Furthermore, the processing time of raw data is significant, making its optimization a critical step in developing a model that could be used in a real-time setting.

Searching the Hyperparameter Space

Ultimately, with a model as complex as PointNet, it is important to search the hyperparameter space to find the optimal model. It was observed that in a few cases, the model would not converge, but more importantly, the model could experience modal collapse, where the model would convert to declaring all hits as either signal or background instead of the per-hit classification that was desired. The primary mitigation against this, however, is not the hyperparameters but the data preprocessing. Particularly, expanding the training set significantly reduced the occurrence of modal collapse. The original modal collapse is believed to be a consequence of our original training on only 2000 events (~125000 tracks) with over 5 million trainable parameters. One hypothesis about why this modal collapse was so prevalent was its pure effectiveness at reducing the loss function. With a perfect model experiencing this all-on or all-off behavior, the accuracy could be as high as 87%. While technically interesting, this model is ineffective because it does not allow us to make predictions from the model outputs beyond what is already possible by applying a simple pt (momentum) cut.
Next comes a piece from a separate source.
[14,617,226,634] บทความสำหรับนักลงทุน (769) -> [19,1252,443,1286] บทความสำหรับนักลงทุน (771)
For a hyperparameter search, beyond shaping the training data and model size, we completed a sweep of the phase space for the learning rate, number of epochs, and loss function energy weighting using Weights and Biases.
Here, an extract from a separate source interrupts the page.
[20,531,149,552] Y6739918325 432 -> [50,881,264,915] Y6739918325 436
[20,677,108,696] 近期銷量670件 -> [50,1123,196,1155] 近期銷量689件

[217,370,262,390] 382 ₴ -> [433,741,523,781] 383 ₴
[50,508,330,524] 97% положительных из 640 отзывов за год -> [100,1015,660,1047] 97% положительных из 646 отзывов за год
Choosing a Validation Metric

The model training makes use of two metrics. First, the loss function was a weighted binary cross-entropy loss function. This function was chosen because it represents the entropic relationship between the predicted and actual values, which is critical for a classification problem, as well as its differentiability, which is critical for backpropagation.
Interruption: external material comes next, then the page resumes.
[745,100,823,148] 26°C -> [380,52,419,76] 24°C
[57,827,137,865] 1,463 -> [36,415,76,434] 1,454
However, the relationship between the loss function and the model performance is not always clear, and the value of the loss function does not translate well to the confidence of the network. For that reason, at the hyperparameter search stage, we used the F1 score as a validation metric. F1 scores measure the model’s ability to correctly identify the signal and background events. Particularly, the F1 score is the harmonic mean of the precision and recall of the model. The F1 score is a good metric for this model because it measures the model’s ability to correctly identify signal and background events, which is the primary goal of the model. The reason that it is not used as the loss function is that it is not differentiable and therefore not suitable for backpropagation.

Results

The model is still in development and being trained on Monte Carlo data, so the results are not yet available.